Un recueil de textes littéraires sur le tour de France. Huitième merveille du monde ?
Et si le Tour de France était la huitième merveille du monde ? Un monument, certes, mais vivant, mobile (ô combien), une installation — pour user du jargon esthétique contemporain — qui convoque un pays, le plus légendaire qui soit, et le met à contribution comme décor et protagoniste d’une épopée sans pareille ?
Découvrez le numéro 279 de la revue Marginales, la voix de la littérature belge dans le concert social. Sous la direction de Jacques De Decker.
EXTRAIT De Le fauteuil par Véronique Biefnot
Ses longs cheveux, lavés de frais, lui descendent à la taille, plus bas peut-être, difficile à dire tant qu’elle est assise.
Les mains aux doigts entrecroisés sagement posées sur les genoux, elle est parfaitement immobile. Seuls ses deux pouces, infatigablement, se caressent, se contournent, se tournent autour, rotation constante, tranquille.
Est-ce une prière ? Une façon de mesurer le temps qui passe en fractions de seconde, en quarts de tour de pouce ? Est-ce un moyen de vérifier si la vie s’écoule toujours à travers ses veines bleues, noueuses, affleurant la peau si fine ? Sans doute juste une habitude, une manie, un rassurant chapelet intime égrainé calmement.
Ses yeux gris-bleu, clairs, presque délavés, presque transparents, clignotent rapidement, papillons affolés à la clarté d’une flamme.
La lumière la fatigue, alors, elle baisse les paupières.
Elle dort ?
Non, je crois qu’elle se concentre, qu’elle visualise mentalement les heures qui vont suivre, je crois qu’elle s’y prépare.

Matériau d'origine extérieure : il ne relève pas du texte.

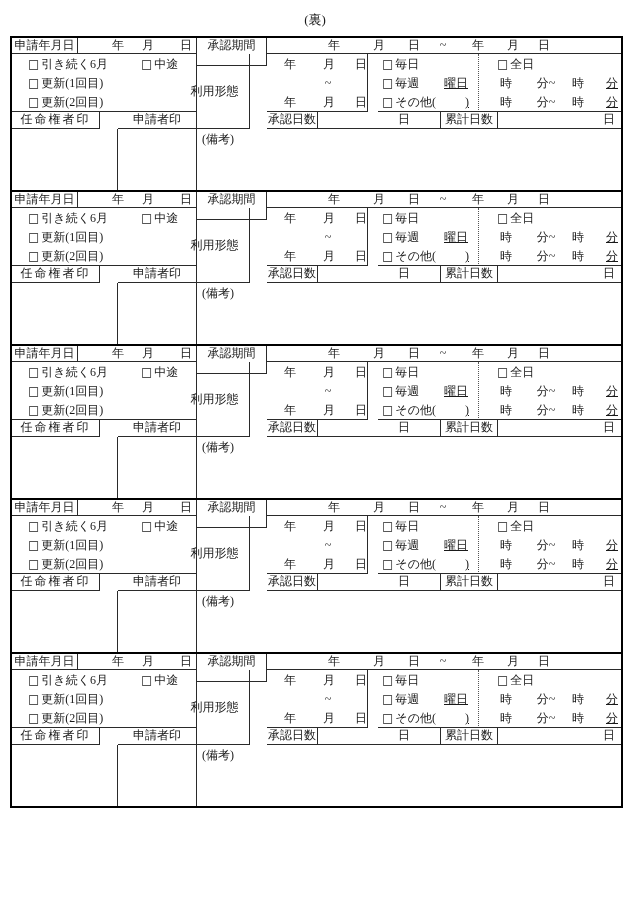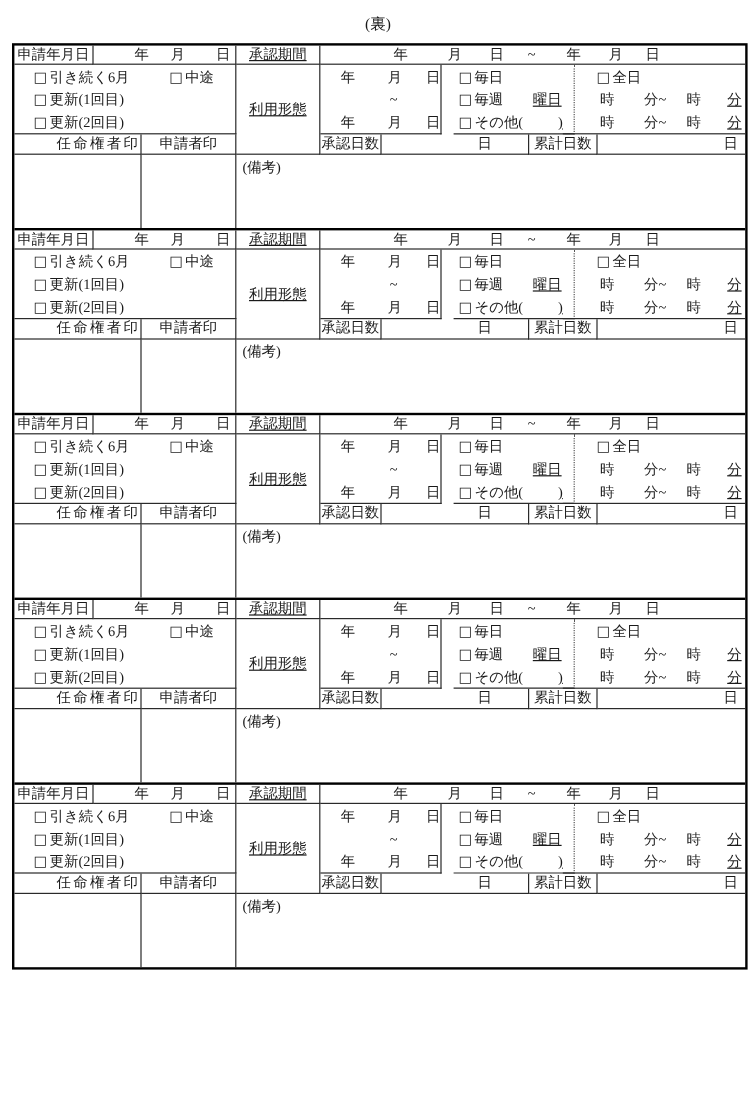--- a/index.html
+++ b/index.html
@@ -20,7 +20,7 @@
   
   .ca1{left:0;top:0;width:66px;height:16px;}
   .ca2{left:66px;top:0;width:119px;height:16px;}
-  .ca3{left:185px;top:0;width:70px;height:16px;text-decoration:underline;}
+  .ca3{left:185px;top:0;width:70px;height:28px;}
   .ca4{left:255px;top:0;width:354px;height:16px;}
   
   .cchk{left:0;top:16px;width:185px;height:58px;padding:1px 0 0 16px;}

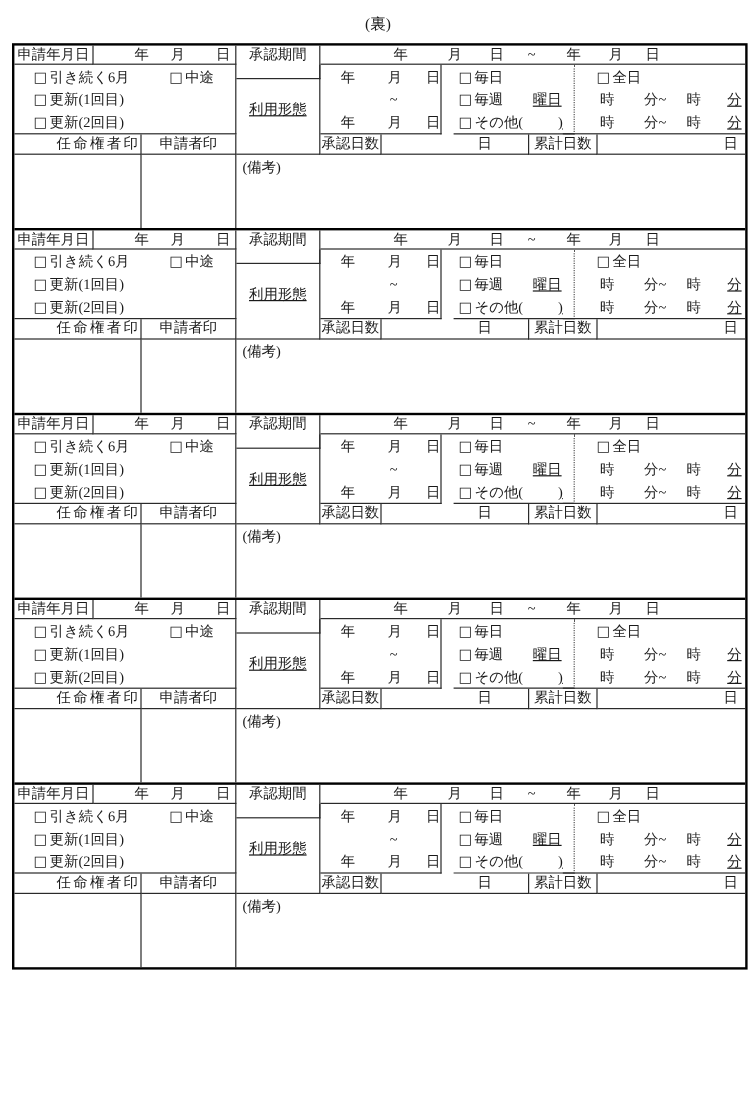--- a/index.html
+++ b/index.html
@@ -24,8 +24,8 @@
   .ca4{left:255px;top:0;width:354px;height:16px;}
   
   .cchk{left:0;top:16px;width:185px;height:58px;padding:1px 0 0 16px;}
-  .cusage{left:185px;top:16px;width:70px;height:75px;display:flex;
-          align-items:center;justify-content:center;text-decoration:underline;}
+  .cusage{left:168px;top:16px;width:70px;height:75px;display:flex;
+          align-items:center;justify-content:center;}
   .cdates{left:255px;top:16px;width:101px;height:58px;padding-top:1px;}
   .cfreq{left:366px;top:16px;width:101px;height:58px;padding:1px 0 0 4px;}
   .ctime{left:457px;top:16px;width:152px;height:58px;padding-top:1px;}

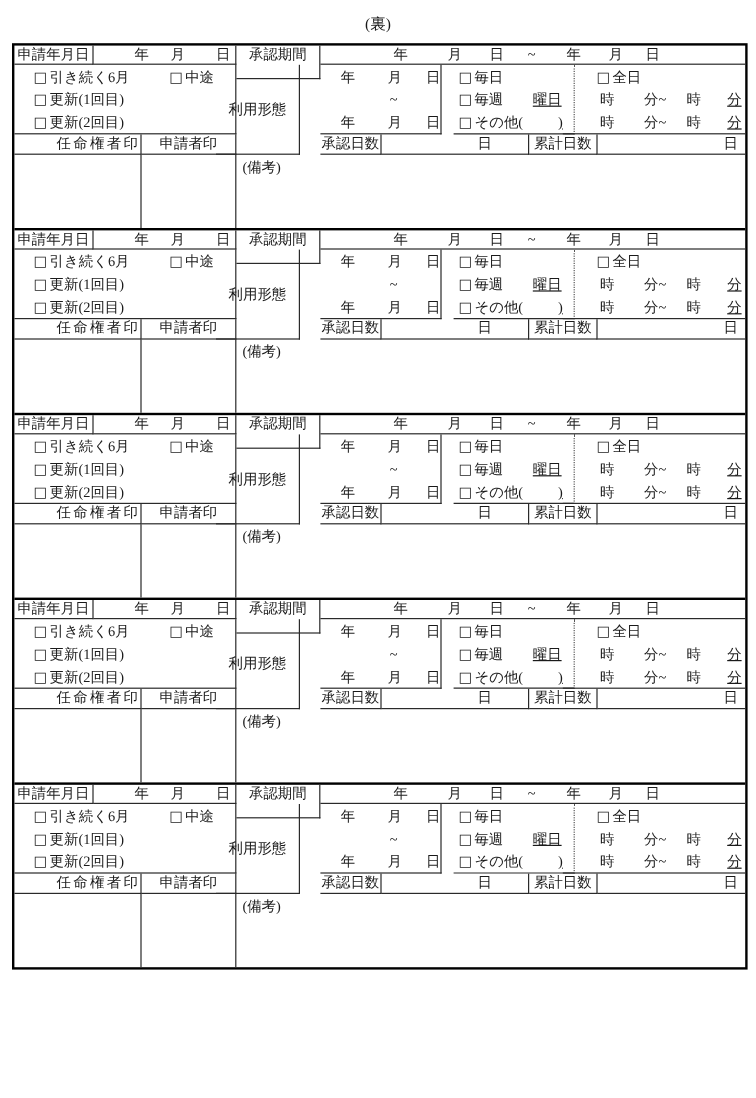--- a/index.html
+++ b/index.html
@@ -30,7 +30,7 @@
   .cfreq{left:366px;top:16px;width:101px;height:58px;padding:1px 0 0 4px;}
   .ctime{left:457px;top:16px;width:152px;height:58px;padding-top:1px;}
   
-  .csealA{left:0;top:74px;width:106px;height:17px;letter-spacing:2px;text-align:right;}
+  .csealA{left:0;top:74px;width:88px;height:17px;letter-spacing:2px;}
   .csealB{left:106px;top:74px;width:79px;height:17px;}
   .capprd{left:255px;top:74px;width:51px;height:17px;}
   .capprv{left:306px;top:74px;width:123px;height:17px;text-align:right;padding-right:30px;}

Là, elle est assise, bien droite, sur une chaise de cuisine en bois blanc, le dos légèrement décalé du dossier. C’est ainsi qu’elle doit se tenir, bien sage, quand sa fille tresse sa longue chevelure immaculée. La natte obtenue est si fine qu’une fois entortillée avec une application impatiente, elle ne forme plus qu’un tout petit chignon blanc, douloureux, piqueté d’épingles, juché haut sur le sommet du crâne pour ne pas se décoiffer dans son sommeil, et qui y restera, vaille que vaille, jusqu’au prochain shampoing.